Disney corporation? Do they still have that submarine ride at Disney Land? I wonder if they could put that out to see to take on the pirate seasteaders. Or maybe they could use the boats from Pirates of the Carribean, or the ones from Its a Small World.

 
 

Hey Xenos,

They got rid of the submarine ride at Disney World for sure. It had been replaced with something new (Little Mermaid, perhaps) the last time I was there… ~12 years ago.

Also BBBB,

I got a snort out of that. I think at this point Disney is beyond conventional navies and is going with orbital death-rays and what not.

 
 

When I become world benevolent dictator, I will make it mandatory for any speculation about sea-steading to include an acknowledgement of Kornbluth’s 1953 story “Shark Ship” as an antecedent.

 
 

As a service:

That and others can be found in this collection of Kornbluth stories.

 
Big Bad Bald Bastard
 

Now fess up… who wrote that “Instapundit” review of the Kornbluth book?

Smut, any talk of your benevolent dictatorship must involve an in-depth discussion of your army of Scarlett Johansson clones.

By the way, you may be interested to know that Scarlett Johansson has an army of Smut Clyde clones.

 
 

Something tells me that none of these yahoos would even know how to build a workable seastead platform to begin with (hint: no fuckin way you’re building one of those things outside the continental shelf), never mind the logistics of running one. After all, it’s not like Roughs Tower (the official name for Sealand’s location) is exactly a marvel of engineering; IIRC it’s actually in water too shallow to be used for its intended purpose, sort of like Fort Jefferson in the Dry Tortugas.

 
 

I’ve actually done quite a bit of research about people trying to start their own countries in the sea. It never ends well and none have ever stayed truly independent. In short, eventually someone tries to take you over and eventually you beg the closest country for protection. (This happened when a German firm tried to take over a “country” belonging to a couple that lived on an abandoned Navy platform off the coast of the UK).

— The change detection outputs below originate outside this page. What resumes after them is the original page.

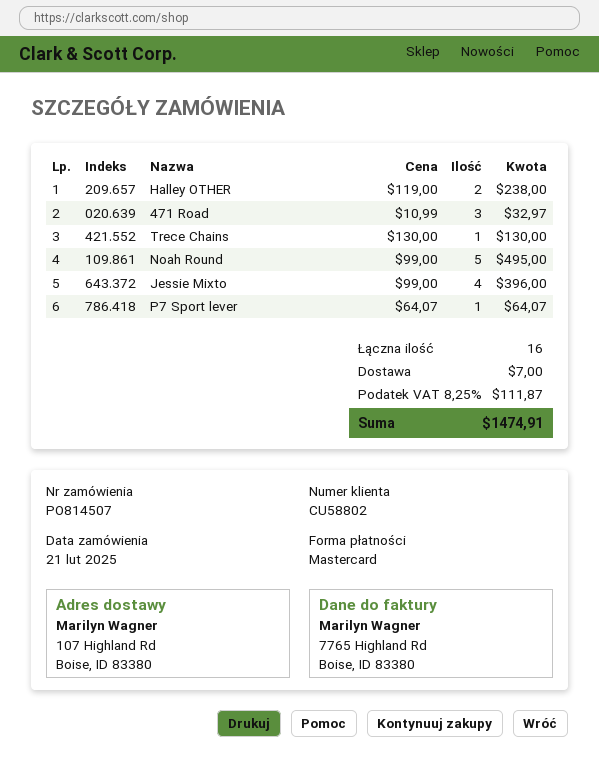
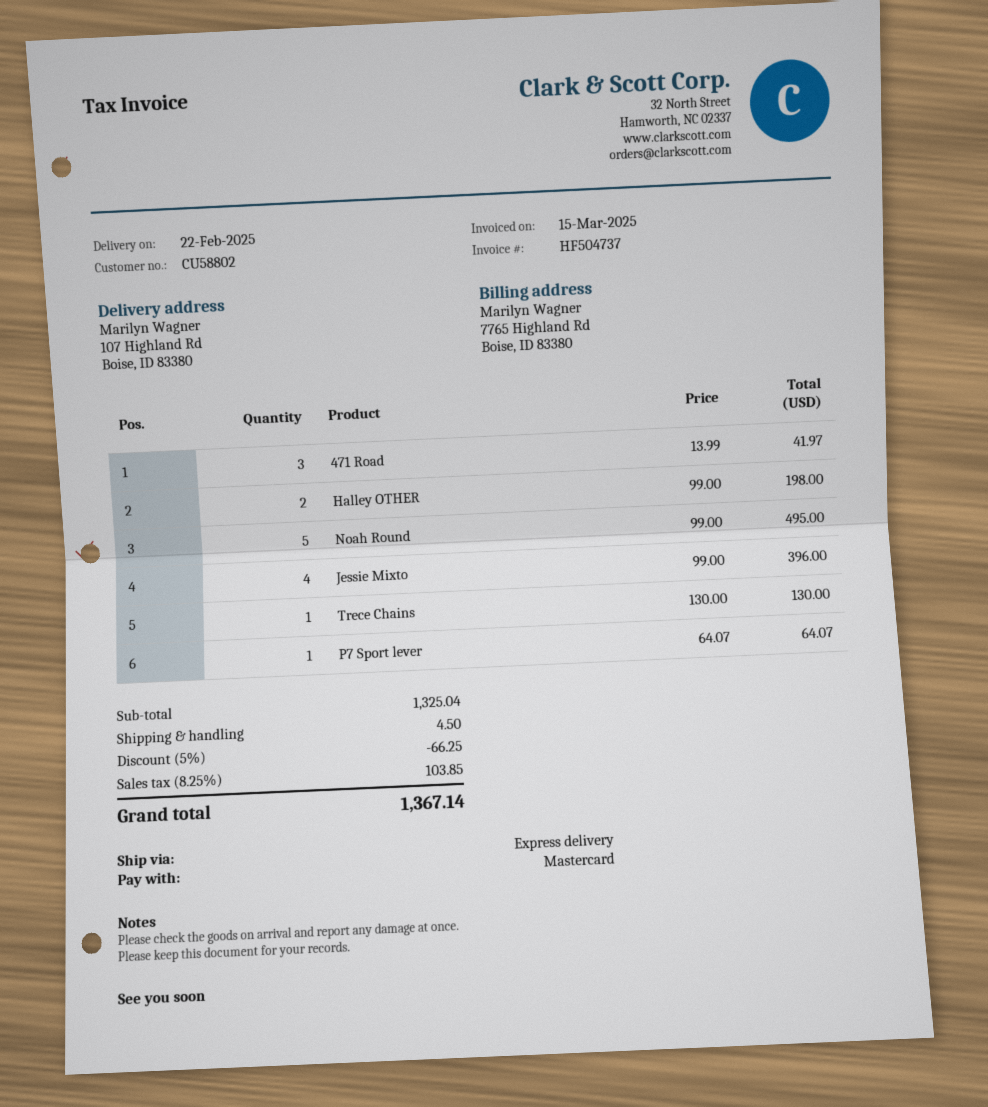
Halley OTHER: 2 x 119.00 = 238.00 -> 2 x 99.00 = 198.00
471 Road: 3 x 10.99 = 32.97 -> 3 x 13.99 = 41.97
discount: none -> 5% = 66.25
shipping: 7.00 -> 4.50
tax: 8.25% = 111.87 -> 8.25% = 103.85
total: 1474.91 -> 1367.14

Some libertarians also once tried to start a country on an “uninhabited” island in the South Pacific, only to learn that it was uninhabited because it was the ancient burial site of the natives that lived on a nearby island. Those natives then came over in boats with machetes and beheaded all the libertarians for desecrating their sacred island.

 
 

Any other islands like that? Do it again! Do it again!

 
 

brad, this is a great article! i’d read a little about sealand last year, but finding out that it is inspiring these meatballs is pretty amazing.

nylund, what was the south pacific island called?

 
 

Someone over at LGM reminds us how someone attempted to turn a coral reef into an independent island by dumping lots of sand and planting a flag on it:

The declaration of independence, however, was greeted with great suspicion by other countries in the area. A conference of the neighboring states (Australia, New Zealand, Tonga, Fiji, Nauru, Western Samoa, Cook Islands) met on 24 February 1972 at which Tonga made a claim over the Minerva Reefs.
[…]
A Tongan expedition was sent to enforce the claim. The Republic of Minerva flag was lowered. Tonga’s claim was recognized by the South Pacific Forum in September 1972. Meanwhile, Provisional President Davis was fired by founder Michael Oliver and the project collapsed in confusion. […]

In 1982, a group of Americans led again by Morris C. “Bud” Davis tried to occupy the reefs, but were forced off by Tongan troops after three weeks. In recent years several groups have allegedly sought to re-establish Minerva. No claimant group has to date made any attempt to take possession of the Minerva Reefs territory.

 
 

What I’m reminded of is L. Bob Rife’s “raft” in Snow Crash (which, incidentally, is a great novel about libertarianism among other things).